Acordo ameniza problema com escalas

Paralelamente às dúvidas sobre as reformas no Postão, sete servidores da unidade registraram ocorrência na Polícia Civil contra a diretora executiva da unidade de saúde, Demirse Marilva Ruffato. O boletim foi feito na noite da quarta-feira.

No relato, os servidores alegam que a profissional, com formação na área da educação, é responsável pelas as escalas de trabalho, que deveriam ser assinadas por responsável técnico da área da saúde. A Resolução 2.147 do Conselho Federal de Medicina (CFM), por exemplo, prevê que somente um médico pode assinar a escala dos colegas.  

Uma servidora do Postão também afirmou que a escala de enfermagem não contemplava a área pediátrica. Ou seja, não haveria enfermeiros para monitorar os 12 leitos infantis da unidade. 

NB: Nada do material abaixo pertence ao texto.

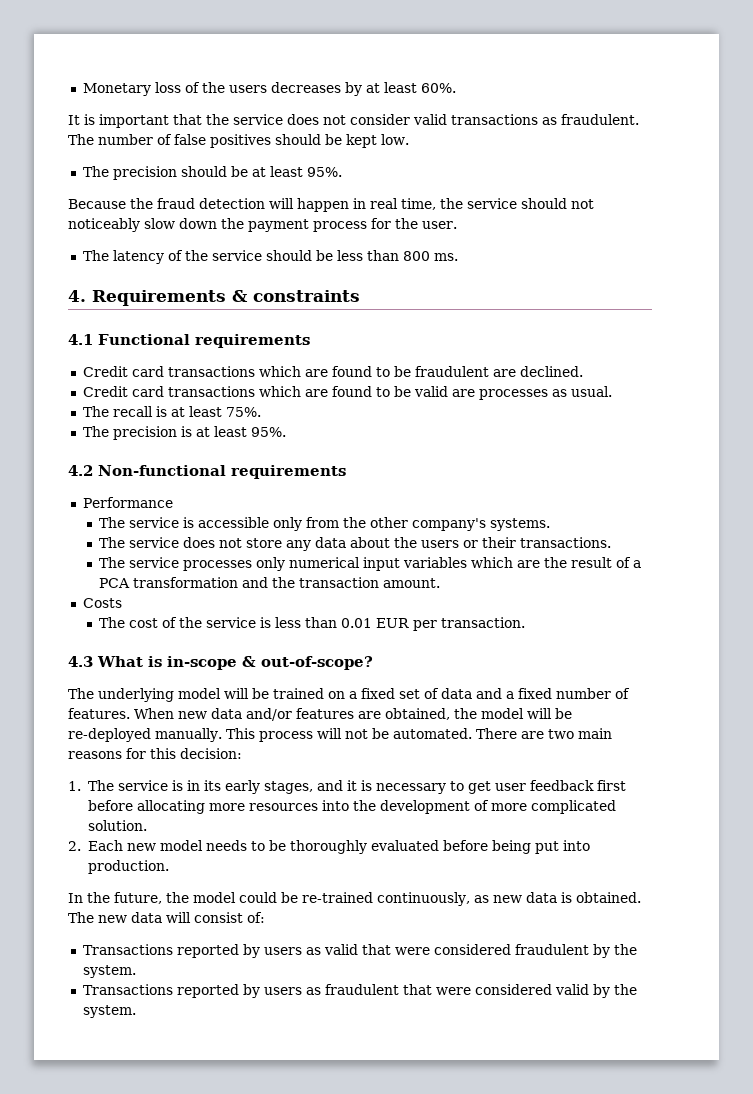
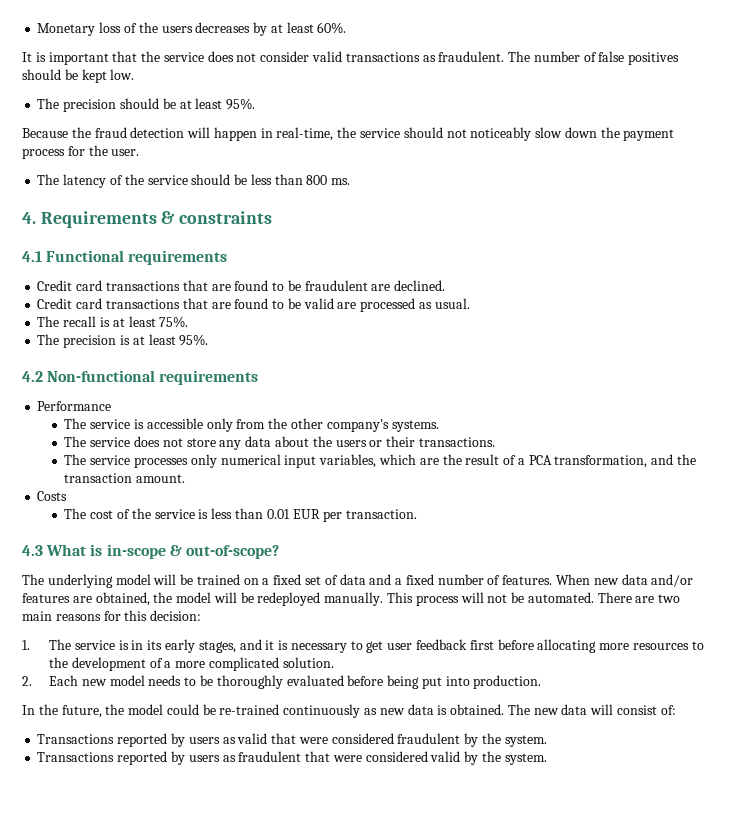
- Because the fraud detection will happen in real time, the service should not noticeably slow down the payment process for the user.
+ Because the fraud detection will happen in real-time, the service should not noticeably slow down the payment process for the user.
- Credit card transactions which are found to be fraudulent are declined.
+ Credit card transactions that are found to be fraudulent are declined.
- Credit card transactions which are found to be valid are processes as usual.
+ Credit card transactions that are found to be valid are processed as usual.
- The service processes only numerical input variables which are the result of a PCA transformation and the transaction amount.
+ The service processes only numerical input variables, which are the result of a PCA transformation, and the transaction amount.
- When new data and/or features are obtained, the model will be re-deployed manually.
+ When new data and/or features are obtained, the model will be redeployed manually.
- 1. The service is in its early stages, and it is necessary to get user feedback first before allocating more resources into the development of more complicated solution.
+ 1. The service is in its early stages, and it is necessary to get user feedback first before allocating more resources to the development of a more complicated solution.
- In the future, the model could be re-trained continuously, as new data is obtained.
+ In the future, the model could be re-trained continuously as new data is obtained.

Na manhã desta quinta, o Sindiserv protocolou um pedido oficial de providências sobre a escala junto à Secretaria da Saúde. Depois, o Secretário da Saúde e representantes dos servidores se reuniram para debater o tema. Foi definido que a nova escala será elaborada pelos enfermeiros, em conjunto com direção administrativa do PA e com a Secretaria de Recursos Humanos, de acordo com informações repassadas à Rádio Gaúcha Serra.

Conforme o Sindiserv, isso resolve o problema para os próximos dias, mas há mais dificuldades a serem vencidas. 

— As escalas não têm assinaturas do responsável técnico da área, esse é um problema que a Secretaria tem de resolver. Pedimos ainda que a escala seja para 30 dias e seja apresentada com antecedência. Não temos escala para a semana que vem ainda — alerta Silvana Piroli.

Demirse Ruffato é procurada pelo Pioneiro desde a sexta-feira, mas não deu retorno à reportagem. Sobre este tema, também, a Secretaria da Saúde optou por não se manifestar.